Optimal bounds are known both for static and dynamic perfect
hashing. In the static case, the optimal space is $\Theta(n + \lg\lg
U)$ bits. Note that this is much smaller than the space needed to
represent $S$. This shows that small formulas for assigning unique IDs
can always be found. In the dynamic case, an optimal bound of
$\Theta(n \lg\lg \frac{U}{n})$ was recently obtained
\cite{mpp05}. This may be considered an even more surprising result:
the data structure can assign IDs to a changing set, even if it never
knows what the set actually is (because it cannot remember it).
Using these results, it's easy to obtain a Bloomier filter.

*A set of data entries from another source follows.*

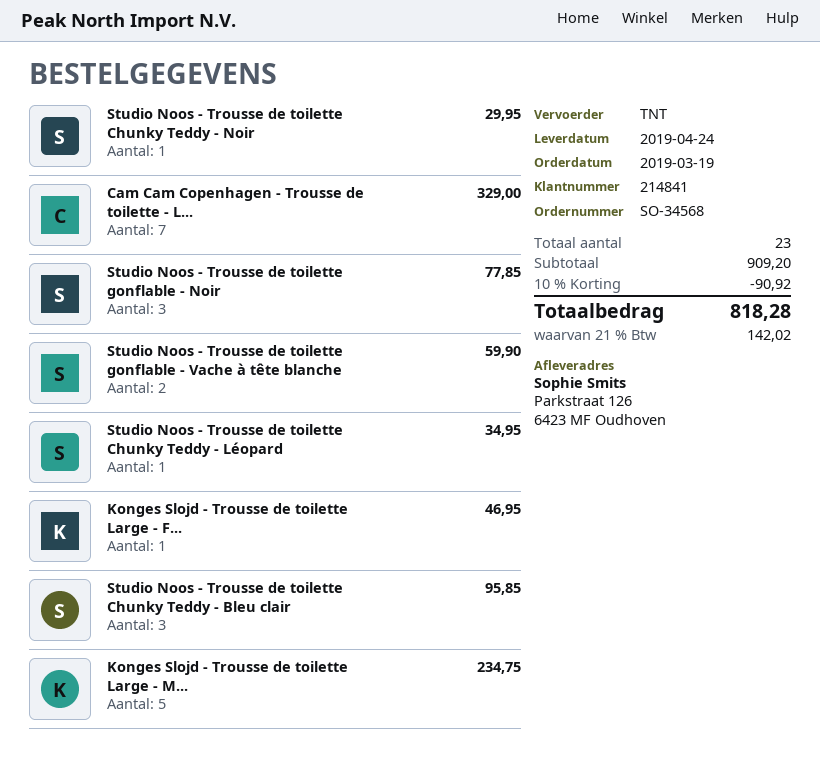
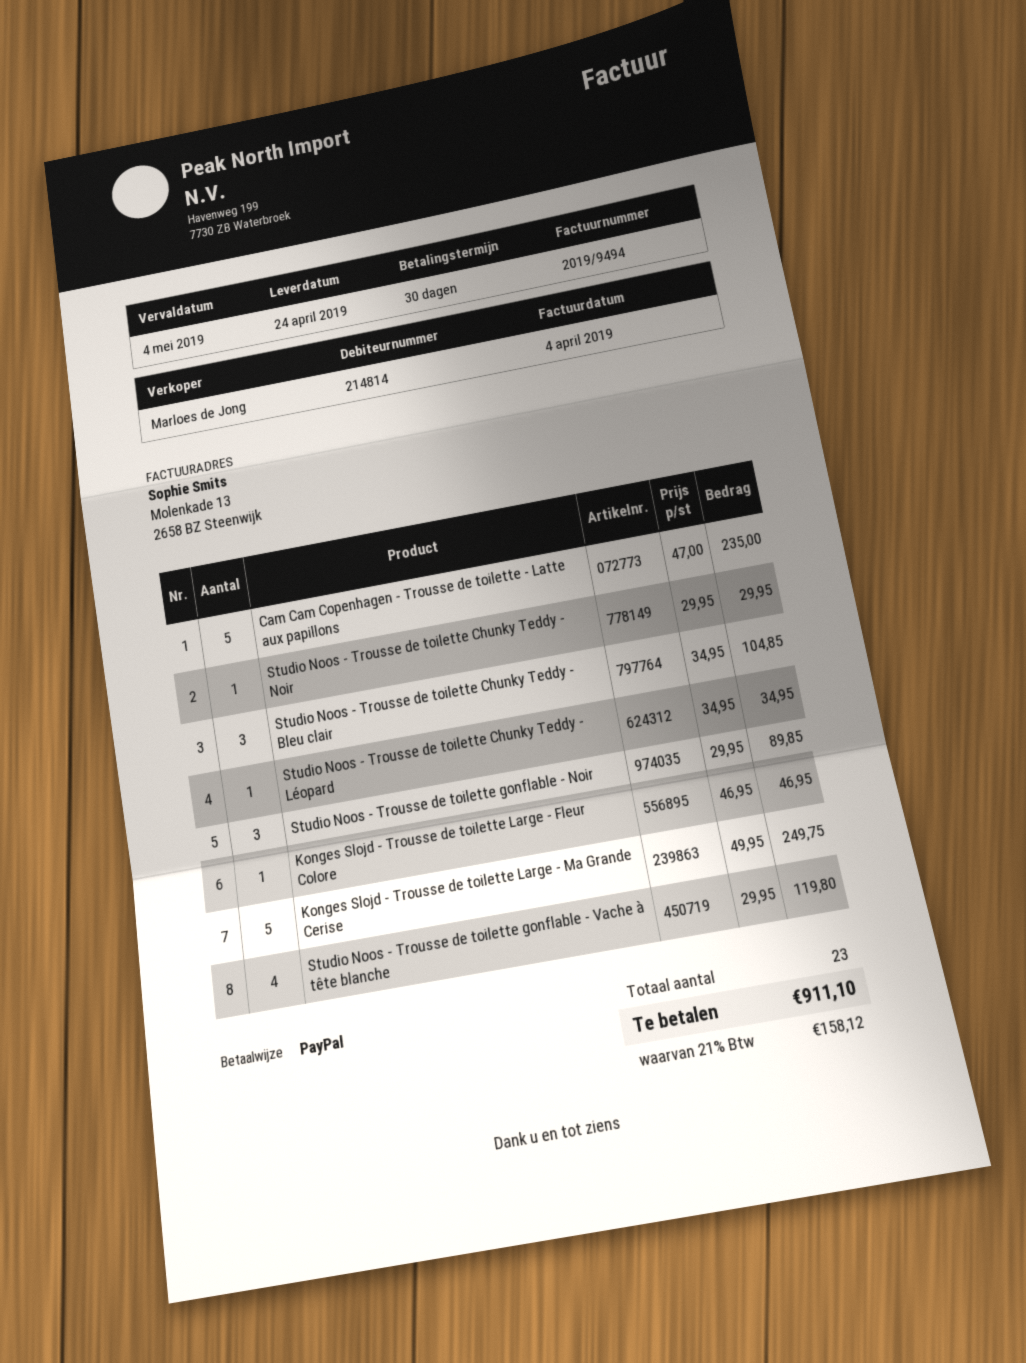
customer number: 214841 -> 214814
Cam Cam Copenhagen - Trousse de toilette - L...: 7 for 329.00 -> 5 for 235.00
Studio Noos - Trousse de toilette gonflable - Noir: 3 for 77.85 -> 3 for 89.85
Studio Noos - Trousse de toilette gonflable - Vache à tête blanche: 2 for 59.90 -> 4 for 119.80
Studio Noos - Trousse de toilette Chunky Teddy - Bleu clair: 3 for 95.85 -> 3 for 104.85
Konges Slojd - Trousse de toilette Large - M...: 5 for 234.75 -> 5 for 249.75
discount: 10% = 90.92 -> none
tax: 21% = 142.02 -> 21% = 158.12
total: 818.28 -> 911.10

To support
a dictionary search in which each piece of our data has $r$ bits, we
make one table of size $O(nr)$ bits for our data, and use a perfect
hash function that tells us where in the array to forward queries for
elements which are in our set $S$. Note that there is no guarantee for
an element which is not in $S$. We obtain $\Theta(nr + \lg\lg U)$ bits
of space in the static case, and $\Theta(n(r + \lg\lg \frac{U}{n}))$
in the dynamic case.
\begin{center}
\scalebox{0.5}{\input{scribe3.pstex_t}}
\end{center}
\subsection{Determinism}
As theorists, we want to be rid of anything that smacks of randomness
-- like an $O(n)$ expected construction time. Hagerup, Milterson, and
Pagh \cite{hmp01} showed a completely deterministic dictionary with
$O(n \lg n)$ construction, $O(n)$ space and $O(1)$ queries. A
remaining open problem is to get $O(n)$ deterministic construction
while maintaining the same bounds on space and queries.
Dynamic bounds were obtained in \cite{pagh00}: poly$(\lg n)$ updates
and poly$(\lg\lg n)$ queries. An unpublished manuscript of Sundar from
1993 claims a lower bound of $\Omega (\frac {\lg\lg U}{\lg\lg\lg
U})$. This bound does not appear explicitly in Sundar's paper. This
result must be viewed with some skepticism, pending further
understanding of the proofs.
In the rest of the lecture, we concentrate of the static result of
\cite{hmp01}.
\section{Static Deterministic Dictionaries}
We will focus on the $O(n \lg n)$ construction. This is achieved by
taking an arbitrary universe $U$ and reducing it to a polynomial
universe $(|U| = n^{O(1)})$ using error-correcting codes and bit
tricks. Furthermore, this part of the algorithm is nonuniform (in the
complexity theoretic sense). Then this universe is reduced to
$U=[n^2]$, and a solution for such quadratic universes is given. We
will ommit the first part, and instead discuss the details of the last
two.
For each $x \in U$, write $x$ in bits. Then take each $\lg n$ bit
section and assign it a letter.
\begin{center}
\scalebox{0.5}{\input{scribe5.pstex_t}}
\end{center}
We use this to create a trie. This is a tree with a branching factor
of $n$, into which we insert all of our $x$'s, as root-to-leaf paths.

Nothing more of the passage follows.